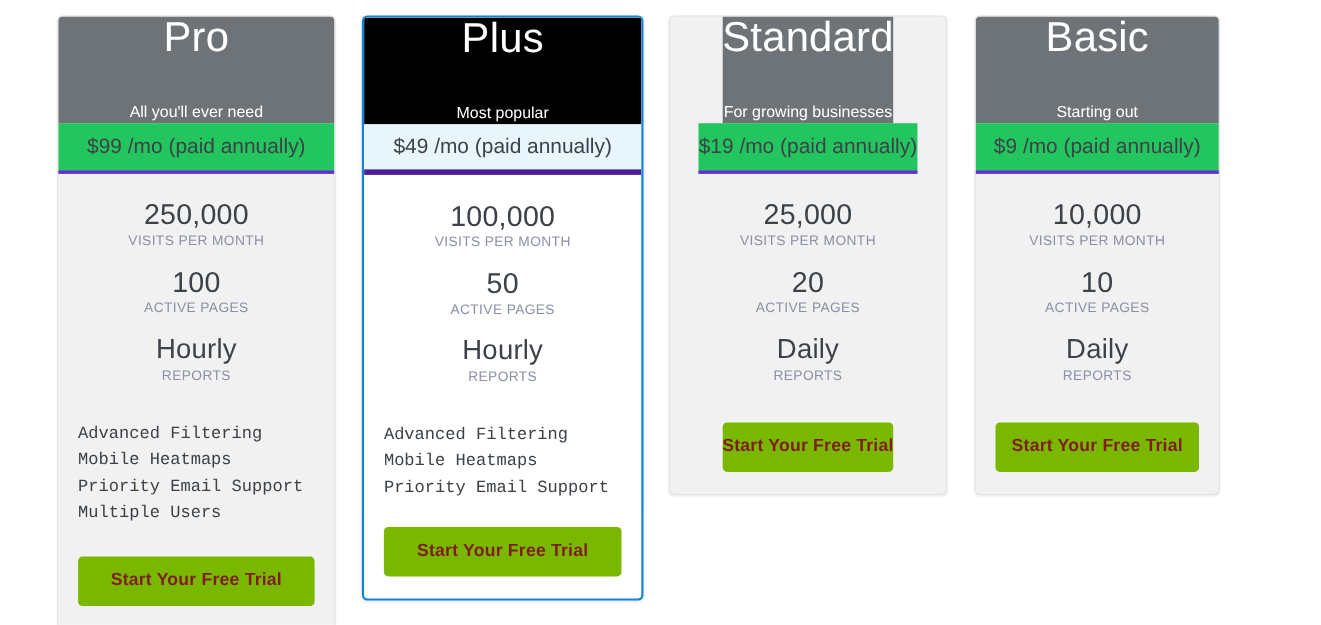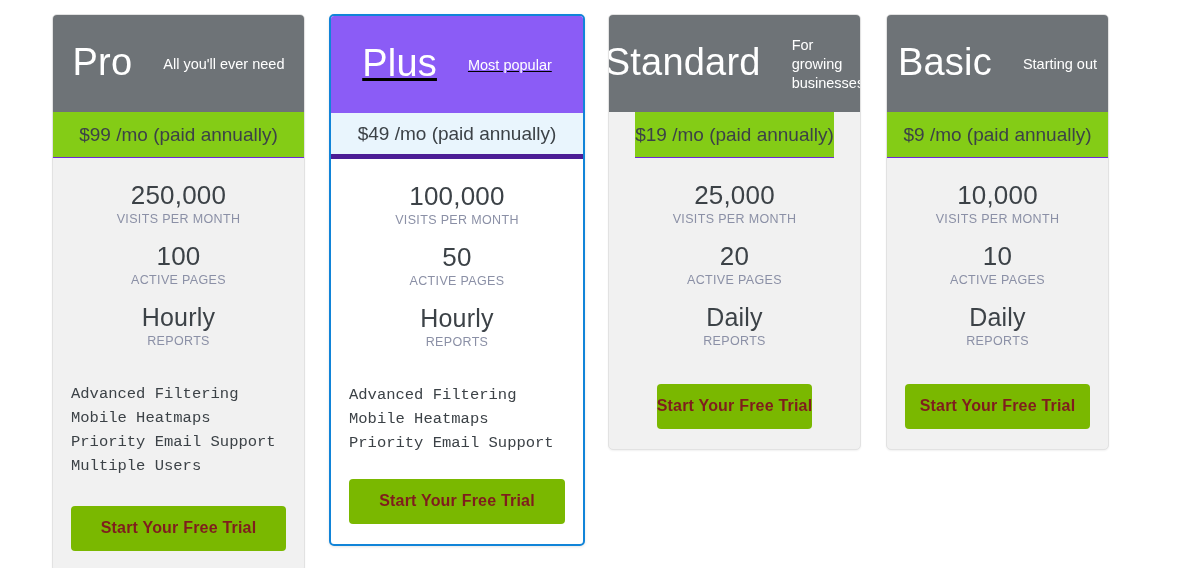--- a/index.html
+++ b/index.html
@@ -52,7 +52,7 @@
   .plan-header {
     height: 97px;
     display: flex;
-    flex-direction: row;
+    flex-direction: column;
     align-items: center;
     justify-content: center;
     background: #6e7377;

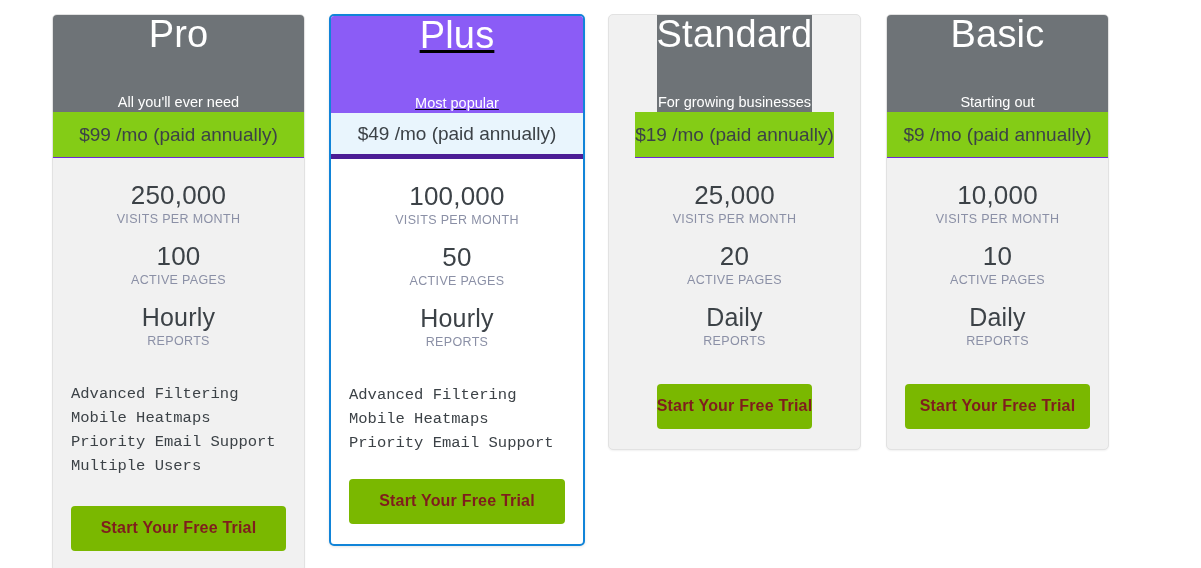--- a/index.html
+++ b/index.html
@@ -59,7 +59,7 @@
     padding-bottom: 4px;
     gap: 31px;
   }
-  .featured-card .plan-header { background: #8b5cf6; text-decoration: underline; }
+  .featured-card .plan-header { background: #000000; }
 
   .plan-name {
     font-size: 38px;

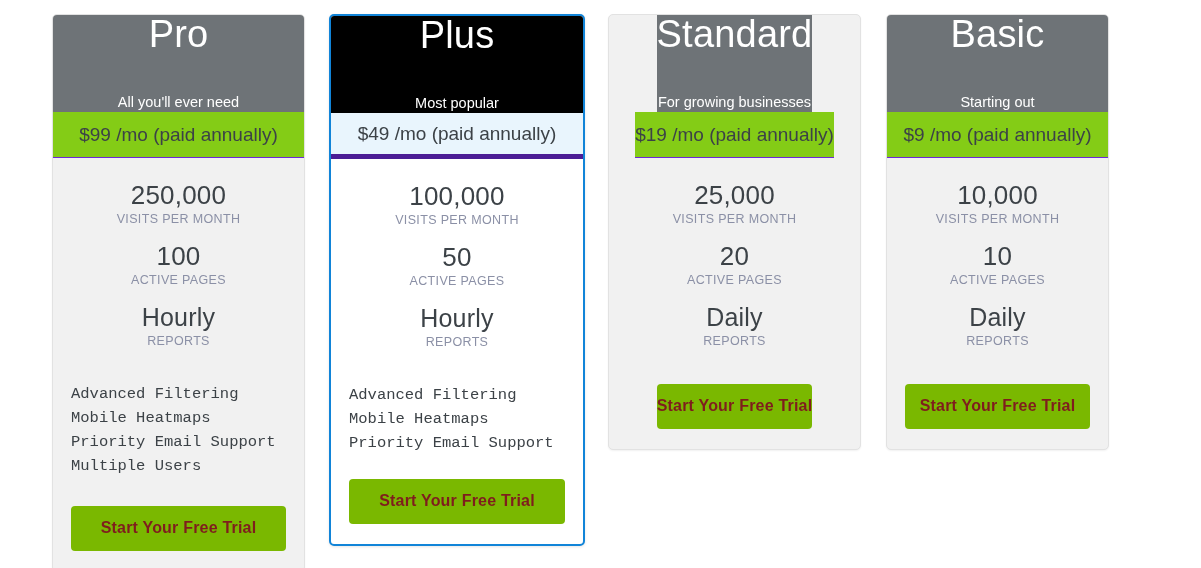--- a/index.html
+++ b/index.html
@@ -83,8 +83,8 @@
     display: flex;
     align-items: center;
     justify-content: center;
-    background: #84cc16;
-    border-bottom: 1px solid #6d28d9;
+    background: #22c55e;
+    border-bottom: 3px solid #6d28d9;
     font-size: 19px;
     color: #3c4247;
     white-space: pre;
══════
■ **EXERCISE DIRECTIONS**:
Images are to be omitted; everything else in the records is to be transcribed exactly.

■ **THE COMPLETED TASK**:
--- a/index.html
+++ b/index.html
@@ -52,7 +52,7 @@
   .plan-header {
     height: 97px;
     display: flex;
-    flex-direction: row;
+    flex-direction: column;
     align-items: center;
     justify-content: center;
     background: #6e7377;

--- a/index.html
+++ b/index.html
@@ -59,7 +59,7 @@
     padding-bottom: 4px;
     gap: 31px;
   }
-  .featured-card .plan-header { background: #8b5cf6; text-decoration: underline; }
+  .featured-card .plan-header { background: #000000; }
 
   .plan-name {
     font-size: 38px;

--- a/index.html
+++ b/index.html
@@ -83,8 +83,8 @@
     display: flex;
     align-items: center;
     justify-content: center;
-    background: #84cc16;
-    border-bottom: 1px solid #6d28d9;
+    background: #22c55e;
+    border-bottom: 3px solid #6d28d9;
     font-size: 19px;
     color: #3c4247;
     white-space: pre;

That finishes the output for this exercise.